The relation is: $$ a_{n}=\sum_{i=1}^{n-1}a_{i}a_{n-i}\\n>1,a_1=2 $$

I know I probably should create a generating function for $a_n$, like $G(x)=f(x)*g(x)$, but I'm not sure what $f(x)$ and $g(x)$ exactly should be, are they just $\sum a_ix^i$ and $\sum a_{n-i}x^{n-i}$ ? And are there any other methods to solve it? Any hint would be useful to me.

Answer 1

We can use generating functions to solve this recurrence relation.

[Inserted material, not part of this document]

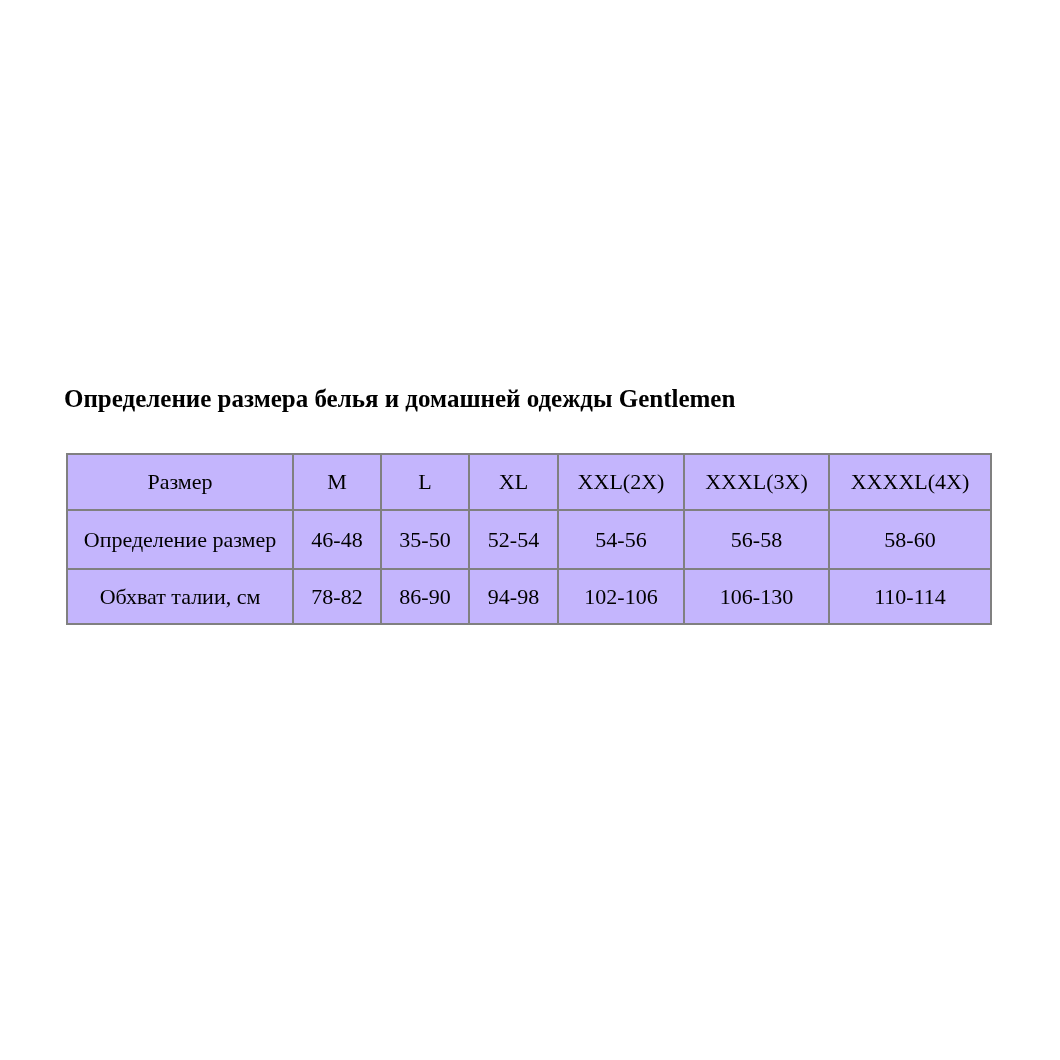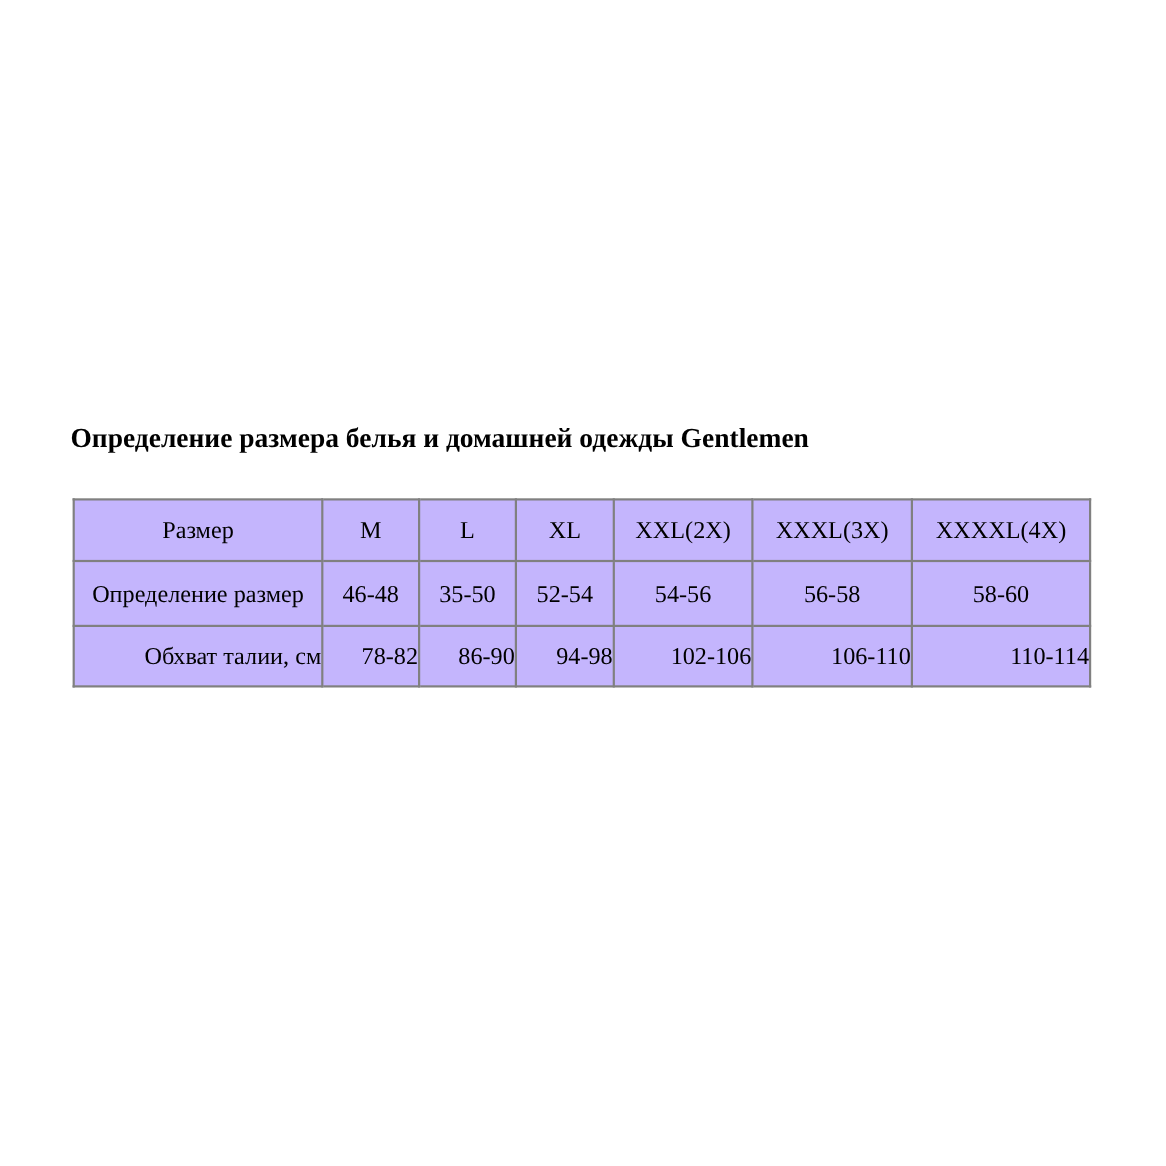"Обхват талии, см" tr.row-waist td { text-align: right -> none }
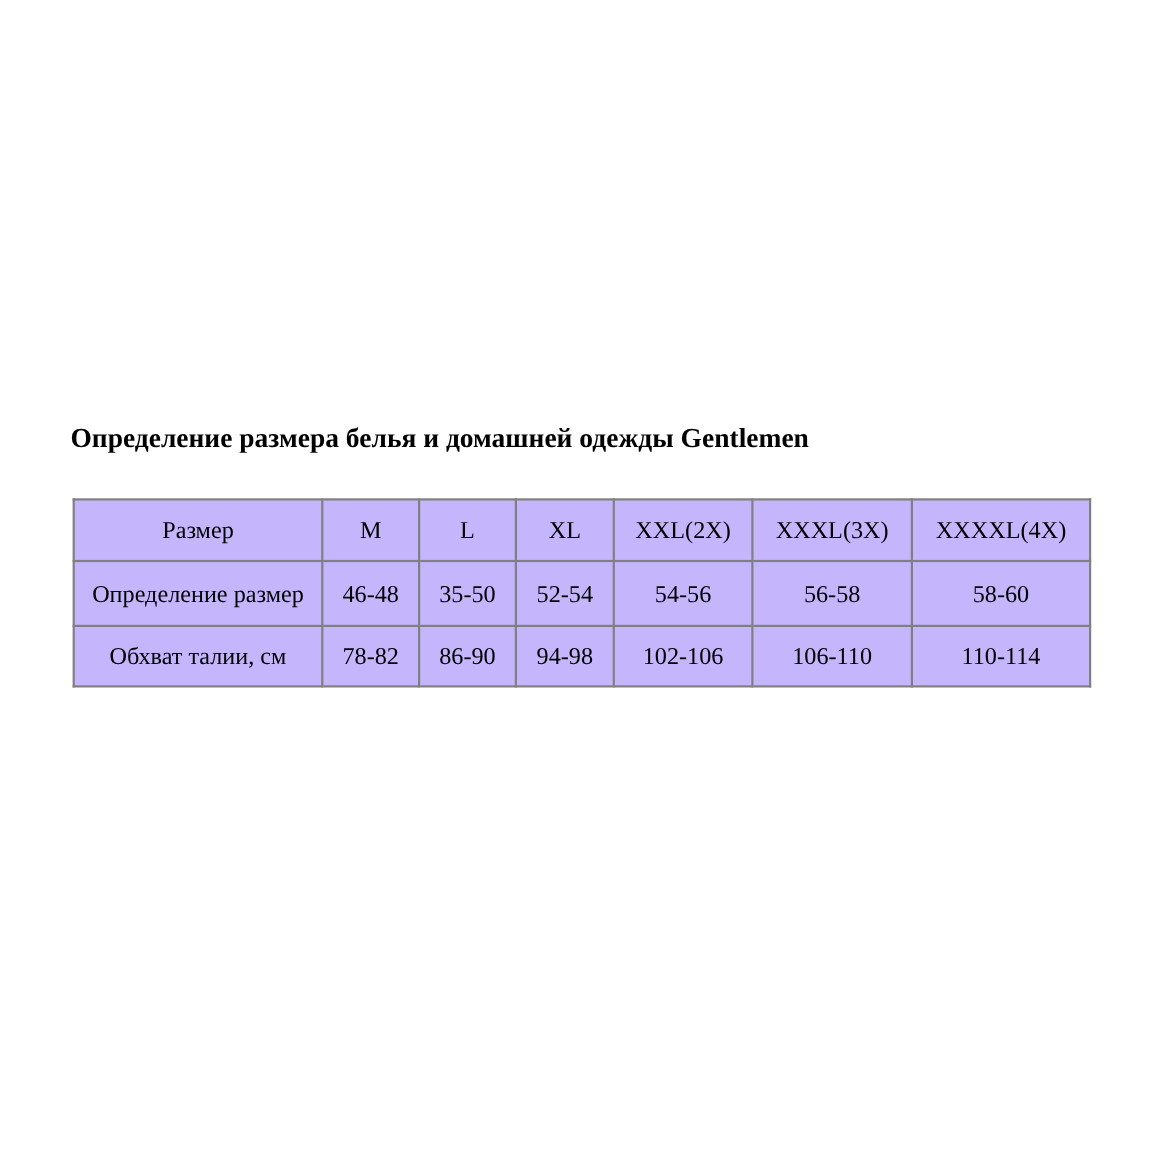"106-110" td { text: 106-110 -> 106-130 }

We set according to the stated recurrence relation \begin{align*} A(x)=\sum_{n=1}^{\infty}a_nx^n=2x+\sum_{n=2}^{\infty}\left(\sum_{i=0}^{n-1}a_ia_{n-i}\right)x^n\tag{1} \end{align*} Note we start the generating function with $2x$ since the recurrence relation has initial condition $a_1=2$.

Since \begin{align*} \left(A(x)\right)^2&=\left(\sum_{k=1}^\infty a_kx^k\right)\left(\sum_{l=1}^\infty a_lx^l\right)\\ &=\sum_{n=2}^\infty \left(\sum_{{k+l=n}\atop{k,l\geq 1}}a_ka_l\right)x^n\\ &=\sum_{n=2}^{\infty}\left(\sum_{k=1}^{n-1}a_ka_{n-k}\right)x^n\tag{2} \end{align*} we obtain from (1) and (2) the functional equation \begin{align*} \left(A(x)\right)^2=A(x)-2x \end{align*} Solving this quadratic equation we find \begin{align*} \color{blue}{A(x)=\frac{1}{2}\left(1\pm\sqrt{1-8x}\right)}\tag{3} \end{align*} where we take the minus sign, since this provides a generating function with constant term zero.

Note: Evaluating the first few terms $a_n$ gives \begin{align*} A(x)&=\frac{1}{2}\left(1-\sqrt{1-8x}\right)\\ &=2x+4x^2+16x^3+80x^4+448x^5+\cdots \end{align*} We find the sequence $\left(a_n\right)_{n\geq 1}$ stored as A025225 in OEIS. There's also an explicit expression given for $a_n$: \begin{align*} a_n=\frac{2^n}{n}\binom{2n-2}{n-1}\qquad n=1,2,\ldots \end{align*} which can be easily derived from (3) and we find a strong connection with the ubiquituous Catalan numbers.